* [DATASET RECORDS]:
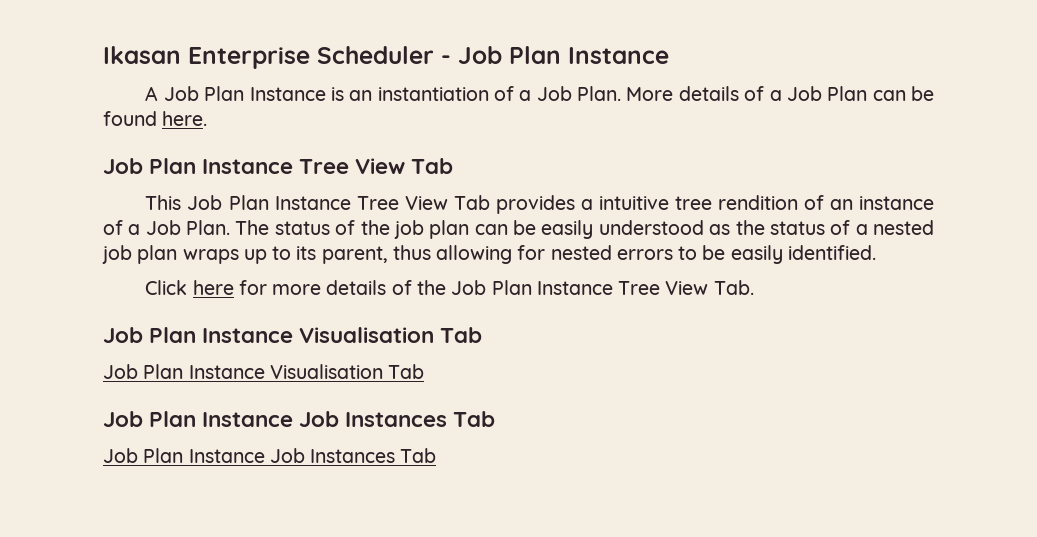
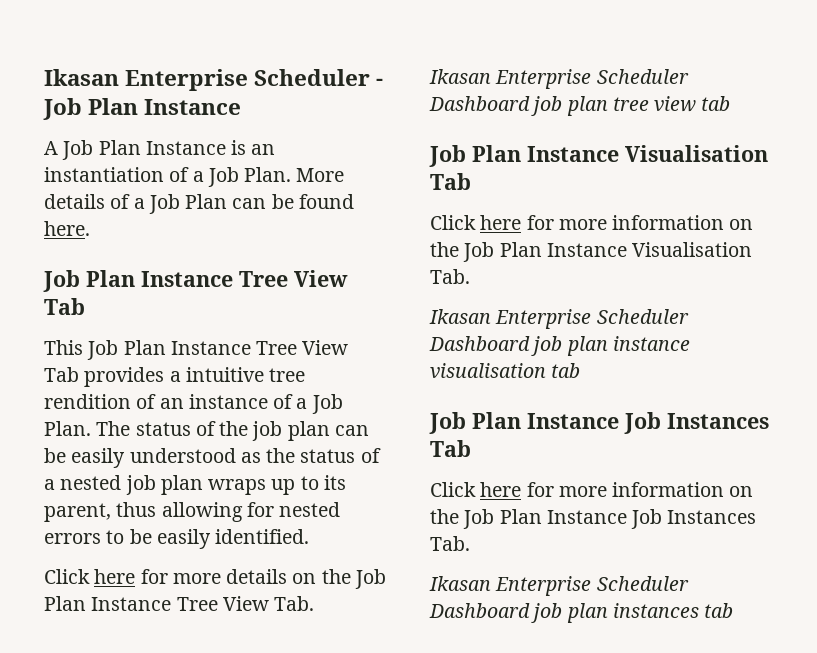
- Click here for more details of the Job Plan Instance Tree View Tab.
+ Click here for more details on the Job Plan Instance Tree View Tab.
+ Ikasan Enterprise Scheduler Dashboard job plan tree view tab
  Job Plan Instance Visualisation Tab
- Job Plan Instance Visualisation Tab
+ Click here for more information on the Job Plan Instance Visualisation Tab.
+ Ikasan Enterprise Scheduler Dashboard job plan instance visualisation tab
  Job Plan Instance Job Instances Tab
- Job Plan Instance Job Instances Tab
+ Click here for more information on the Job Plan Instance Job Instances Tab.
+ Ikasan Enterprise Scheduler Dashboard job plan instances tab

* [TASK DESCRIPTION]: Set every entry down again exactly as written, and omit the images.

* [OUTPUT]:
- Click here for more details of the Job Plan Instance Tree View Tab.
+ Click here for more details on the Job Plan Instance Tree View Tab.
+ Ikasan Enterprise Scheduler Dashboard job plan tree view tab
  Job Plan Instance Visualisation Tab
- Job Plan Instance Visualisation Tab
+ Click here for more information on the Job Plan Instance Visualisation Tab.
+ Ikasan Enterprise Scheduler Dashboard job plan instance visualisation tab
  Job Plan Instance Job Instances Tab
- Job Plan Instance Job Instances Tab
+ Click here for more information on the Job Plan Instance Job Instances Tab.
+ Ikasan Enterprise Scheduler Dashboard job plan instances tab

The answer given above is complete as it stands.